** Opening Provided material block **

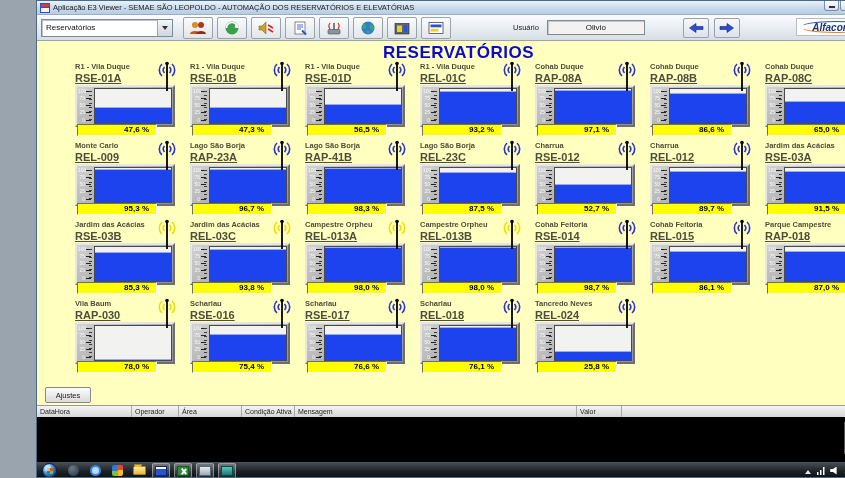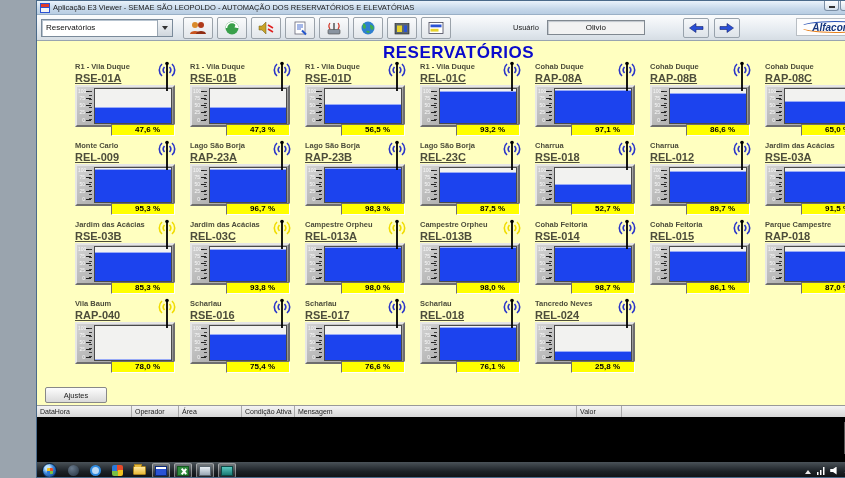--- a/index.html
+++ b/index.html
@@ -46,22 +46,22 @@
   .antenna { position:absolute; top:-2px; right:3px; width:22px; height:30px; z-index:2; color:#2a35c8; }
   .antenna.alarm { color:#f0dc00; }
   .tank-body { margin-top:1px; width:100px; height:42px; display:flex; background:linear-gradient(145deg,#d2d2d2,#8e8e8e); border:2px solid; border-color:#e6e6e6 #6e6e6e #6e6e6e #e6e6e6; }
   .scale { width:16px; position:relative; display:flex; flex-direction:column; justify-content:space-between; padding:2px 0 2px 1px; }
   .scale:after { content:''; position:absolute; right:1px; top:4px; bottom:4px; width:3px; background:repeating-linear-gradient(to bottom,#3a3a3a 0 1px,transparent 1px 4px); }
   .tick { display:flex; align-items:center; height:5px; }
   .tick-label { font-size:5px; color:#f8f8f8; width:7px; text-align:right; line-height:1; }
   .tick:after { content:''; width:5px; height:1px; background:#222; margin-left:1px; }
   .vessel { flex:1; margin:1px; background:#f2f2f0; border:1px solid #4a4a4a; position:relative; overflow:hidden; }
   .fill { position:absolute; bottom:0; left:0; width:100%; background:#1c43ee; box-shadow:inset 0 1px 0 rgba(255,255,255,0.55); }
-  .pct { position:absolute; bottom:0; right:6px; width:64px; height:12px; background:#ffff00; border:1px solid; border-color:#6e6e6e #ffffff #ffffff #6e6e6e; font-size:8px; font-weight:bold; color:#000; text-align:right; line-height:10px; padding-right:14px; }
-  .ajustes-btn { position:absolute; left:8px; bottom:2px; width:62px; height:16px; background:linear-gradient(#fdfdfd,#dadada); border:1px solid #888; border-radius:2px; font-size:7.5px; color:#222; font-family:"Liberation Sans",sans-serif; }
+  .pct { position:absolute; bottom:0; right:24px; width:80px; height:12px; background:#ffff00; border:1px solid; border-color:#6e6e6e #ffffff #ffffff #6e6e6e; font-size:8px; font-weight:bold; color:#000; text-align:right; line-height:10px; padding-right:7px; }
+  .ajustes-btn { position:absolute; left:8px; bottom:2px; width:46px; height:16px; background:linear-gradient(#fdfdfd,#dadada); border:1px solid #888; border-radius:2px; font-size:7.5px; color:#222; font-family:"Liberation Sans",sans-serif; }
 
   
   .alarm-header { height:12px; display:flex; background:linear-gradient(#f4f4f4,#d6d6d6); border-top:1px solid #999; font-size:7px; color:#222; }
   .alarm-col { border-right:1px solid #a8a8a8; padding-left:3px; line-height:11px; white-space:nowrap; overflow:hidden; }
   .alarm-col-0{width:95px;} .alarm-col-1{width:47px;} .alarm-col-2{width:63px;} .alarm-col-3{width:53px;} .alarm-col-4{width:282px;} .alarm-col-5{width:45px;}
   .alarm-filler { flex:1; }
   .alarm-area { height:44px; background:#000; position:relative; }
   .postit { position:absolute; right:10px; top:5px; width:26px; height:32px; border:1px solid #555; }
   .postit-top { height:12px; background:#d42a2a; color:#fff; font-size:4.5px; font-style:italic; font-weight:bold; text-align:center; line-height:12px; }
   .postit-body { height:18px; background:#ffe94e; color:#5a4a00; font-size:5.5px; font-weight:bold; text-align:center; line-height:18px; }
@@ -549,21 +549,21 @@
                 </div>
               </div>
       <div class="vessel">
         <div class="fill" style="height: 96.7%;"></div>
       </div>
     </div>
     <div class="pct">96,7 %</div>
   </div>
           <div class="tank-cell">
     <div class="tank-name">Lago São Borja</div>
-    <div class="tank-id">RAP-23B</div>
+    <div class="tank-id">RAP-41B</div>
     <div class="antenna">
       <svg width="22" height="30" viewBox="0 0 22 30">
         <g fill="none" stroke="currentColor" stroke-width="1.6">
           <path d="M6,3 A8,8 0 0 0 6,15"></path>
           <path d="M8.5,6 A4.5,4.5 0 0 0 8.5,12"></path>
           <path d="M16,3 A8,8 0 0 1 16,15"></path>
           <path d="M13.5,6 A4.5,4.5 0 0 1 13.5,12"></path>
         </g>
         <circle cx="11" cy="2.5" r="1.8" fill="#000"></circle>
         <rect x="10.1" y="3" width="1.8" height="27" fill="#000"></rect>
@@ -627,21 +627,21 @@
                 </div>
               </div>
       <div class="vessel">
         <div class="fill" style="height: 87.5%;"></div>
       </div>
     </div>
     <div class="pct">87,5 %</div>
   </div>
           <div class="tank-cell">
     <div class="tank-name">Charrua</div>
-    <div class="tank-id">RSE-018</div>
+    <div class="tank-id">RSE-012</div>
     <div class="antenna">
       <svg width="22" height="30" viewBox="0 0 22 30">
         <g fill="none" stroke="currentColor" stroke-width="1.6">
           <path d="M6,3 A8,8 0 0 0 6,15"></path>
           <path d="M8.5,6 A4.5,4.5 0 0 0 8.5,12"></path>
           <path d="M16,3 A8,8 0 0 1 16,15"></path>
           <path d="M13.5,6 A4.5,4.5 0 0 1 13.5,12"></path>
         </g>
         <circle cx="11" cy="2.5" r="1.8" fill="#000"></circle>
         <rect x="10.1" y="3" width="1.8" height="27" fill="#000"></rect>
@@ -1021,21 +1021,21 @@
       <div class="vessel">
         <div class="fill" style="height: 87%;"></div>
       </div>
     </div>
     <div class="pct">87,0 %</div>
   </div>
         </div>
         <div class="tank-row">
           <div class="tank-cell">
     <div class="tank-name">Vila Baum</div>
-    <div class="tank-id">RAP-040</div>
+    <div class="tank-id">RAP-030</div>
     <div class="antenna alarm">
       <svg width="22" height="30" viewBox="0 0 22 30">
         <g fill="none" stroke="currentColor" stroke-width="1.6">
           <path d="M6,3 A8,8 0 0 0 6,15"></path>
           <path d="M8.5,6 A4.5,4.5 0 0 0 8.5,12"></path>
           <path d="M16,3 A8,8 0 0 1 16,15"></path>
           <path d="M13.5,6 A4.5,4.5 0 0 1 13.5,12"></path>
         </g>
         <circle cx="11" cy="2.5" r="1.8" fill="#000"></circle>
         <rect x="10.1" y="3" width="1.8" height="27" fill="#000"></rect>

** Closing Provided material block **

Task details: Using the records above, copy all lines that include the word "relative".

Solution for this problem:
   .scale { width:16px; position:relative; display:flex; flex-direction:column; justify-content:space-between; padding:2px 0 2px 1px; }
   .vessel { flex:1; margin:1px; background:#f2f2f0; border:1px solid #4a4a4a; position:relative; overflow:hidden; }
   .alarm-area { height:44px; background:#000; position:relative; }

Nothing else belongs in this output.